**AIM OF THE TASK**.
The pictures stay out. Please retype every line below exactly.

(Change listing data)
──────────
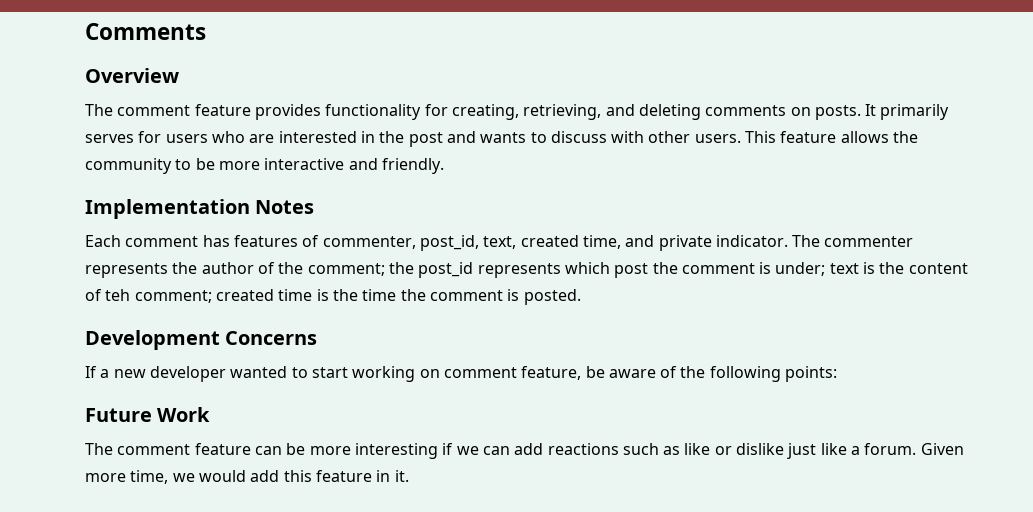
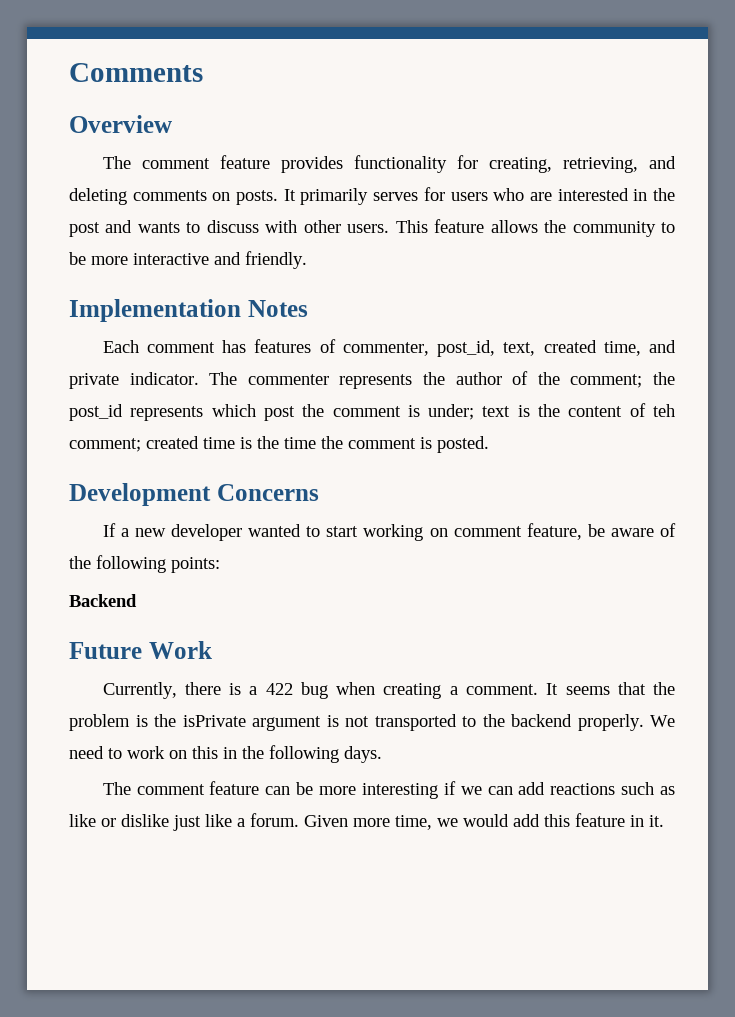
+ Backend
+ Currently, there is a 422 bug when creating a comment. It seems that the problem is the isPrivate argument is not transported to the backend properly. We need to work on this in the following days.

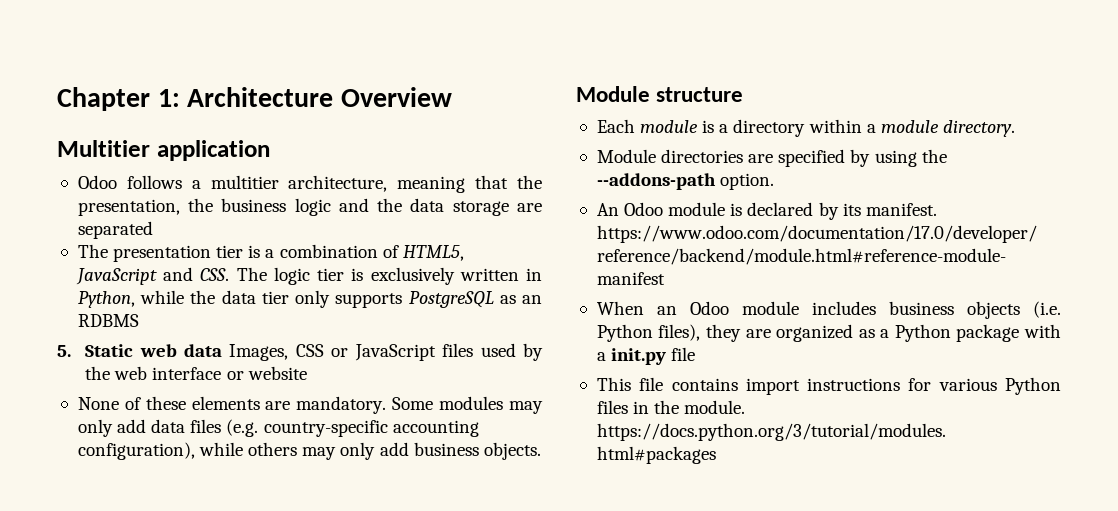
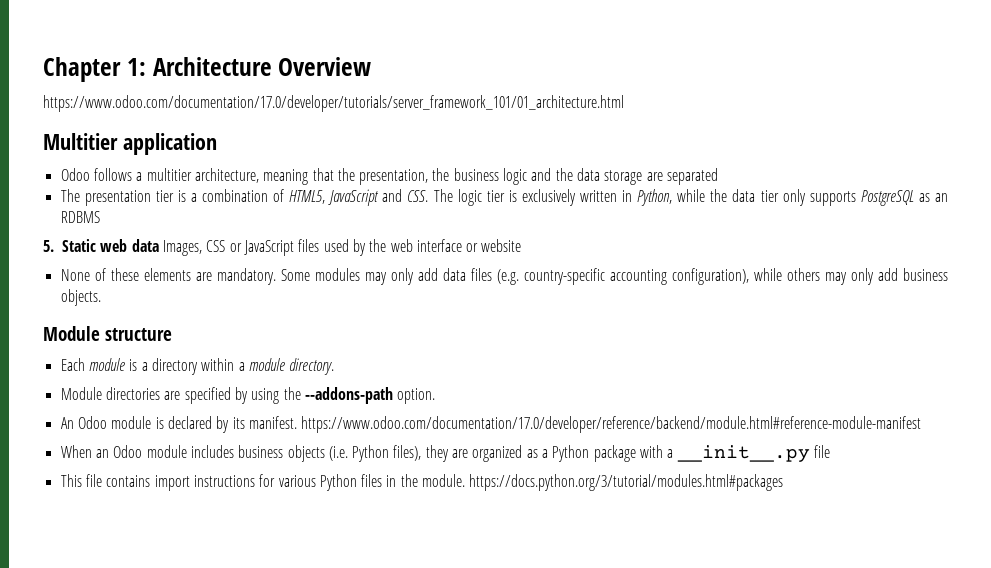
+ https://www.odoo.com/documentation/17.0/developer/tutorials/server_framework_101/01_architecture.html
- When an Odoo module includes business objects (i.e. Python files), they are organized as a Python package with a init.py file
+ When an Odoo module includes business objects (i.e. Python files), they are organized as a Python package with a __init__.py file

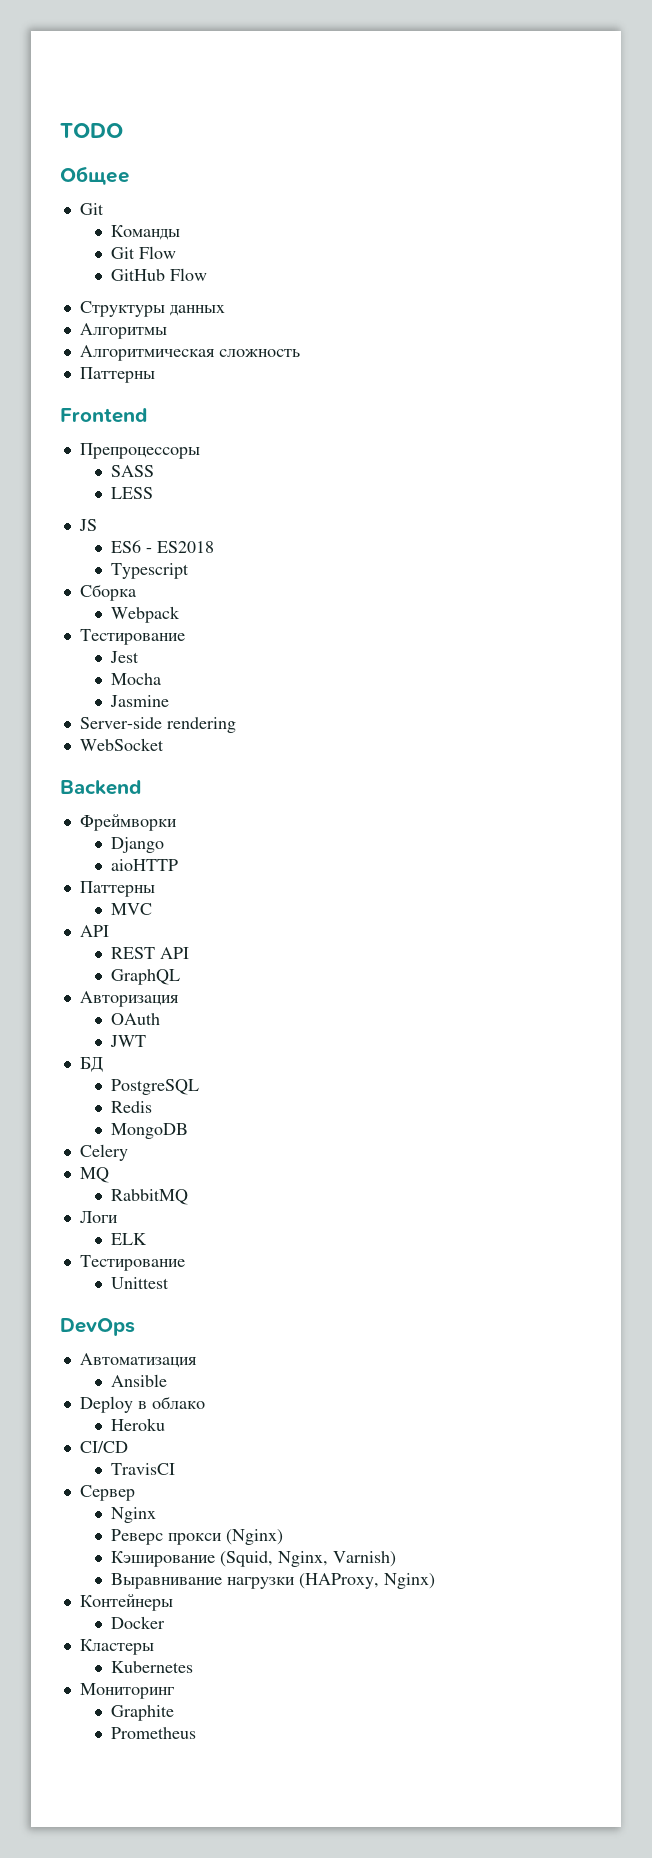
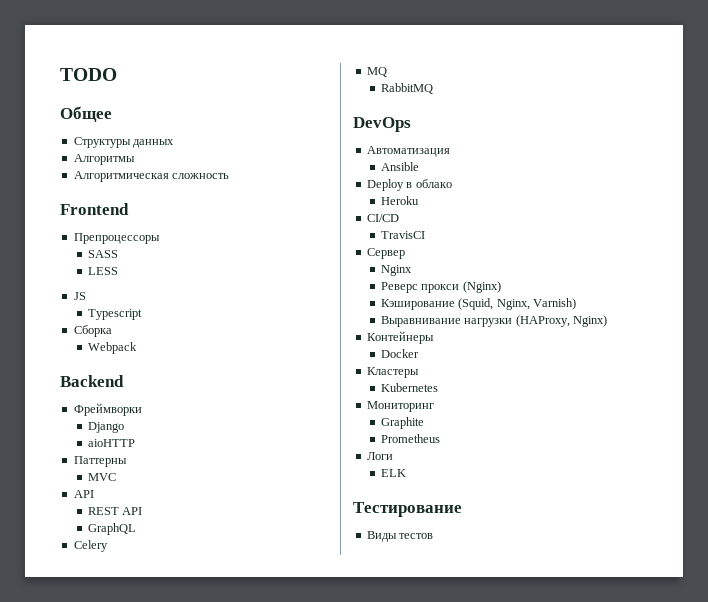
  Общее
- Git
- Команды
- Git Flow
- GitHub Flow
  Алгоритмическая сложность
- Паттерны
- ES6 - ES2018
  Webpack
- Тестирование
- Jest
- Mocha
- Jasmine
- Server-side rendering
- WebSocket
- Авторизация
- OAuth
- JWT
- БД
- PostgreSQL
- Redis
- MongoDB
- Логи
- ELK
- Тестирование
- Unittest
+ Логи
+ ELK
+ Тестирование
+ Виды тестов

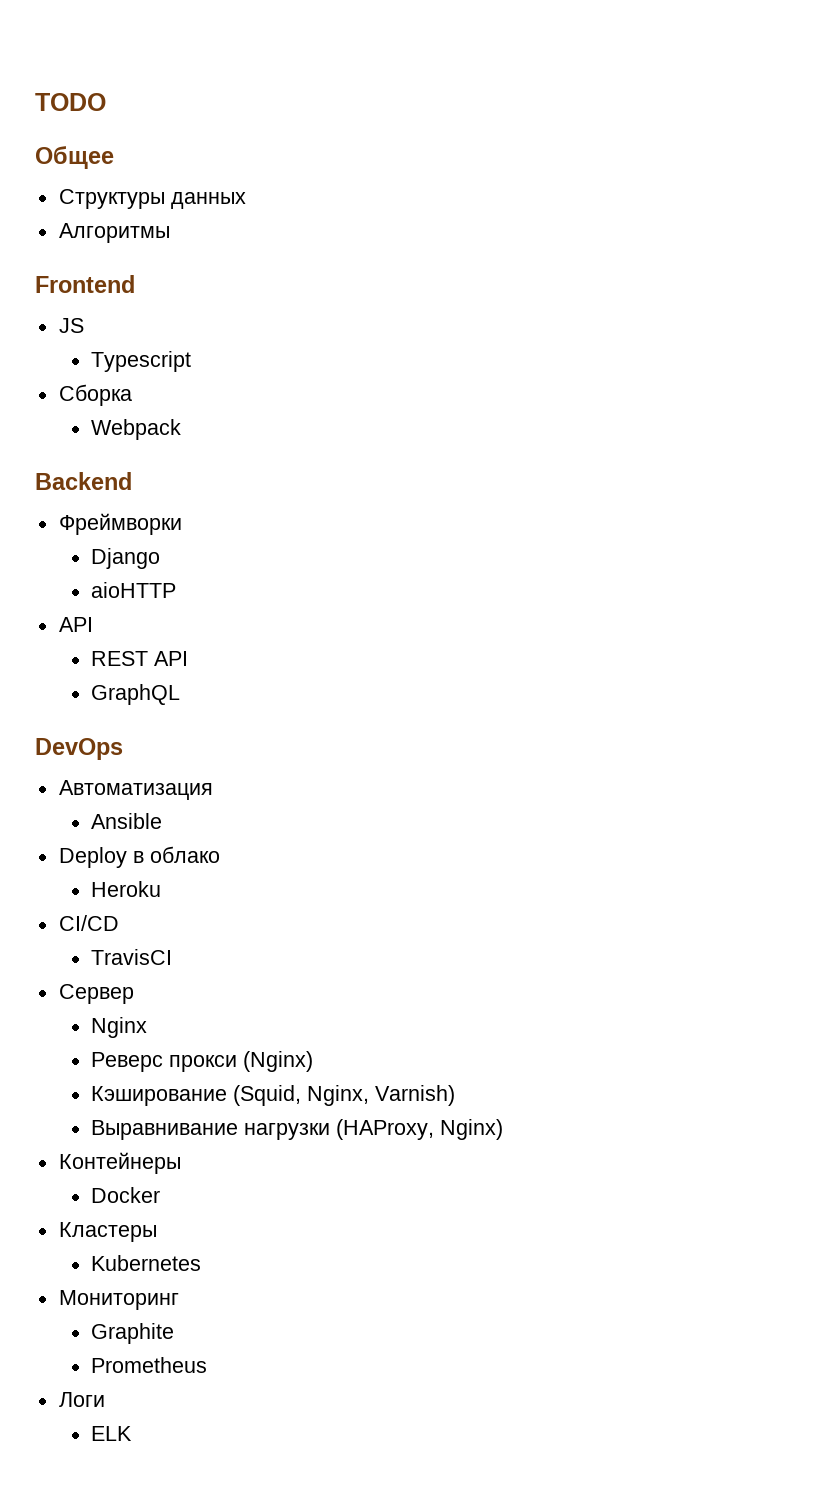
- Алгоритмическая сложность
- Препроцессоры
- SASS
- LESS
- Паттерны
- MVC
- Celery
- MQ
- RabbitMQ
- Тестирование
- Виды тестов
──────────
**SOLUTION TO THIS PROBLEM**.
+ Backend
+ Currently, there is a 422 bug when creating a comment. It seems that the problem is the isPrivate argument is not transported to the backend properly. We need to work on this in the following days.

+ https://www.odoo.com/documentation/17.0/developer/tutorials/server_framework_101/01_architecture.html
- When an Odoo module includes business objects (i.e. Python files), they are organized as a Python package with a init.py file
+ When an Odoo module includes business objects (i.e. Python files), they are organized as a Python package with a __init__.py file

  Общее
- Git
- Команды
- Git Flow
- GitHub Flow
  Алгоритмическая сложность
- Паттерны
- ES6 - ES2018
  Webpack
- Тестирование
- Jest
- Mocha
- Jasmine
- Server-side rendering
- WebSocket
- Авторизация
- OAuth
- JWT
- БД
- PostgreSQL
- Redis
- MongoDB
- Логи
- ELK
- Тестирование
- Unittest
+ Логи
+ ELK
+ Тестирование
+ Виды тестов

- Алгоритмическая сложность
- Препроцессоры
- SASS
- LESS
- Паттерны
- MVC
- Celery
- MQ
- RabbitMQ
- Тестирование
- Виды тестов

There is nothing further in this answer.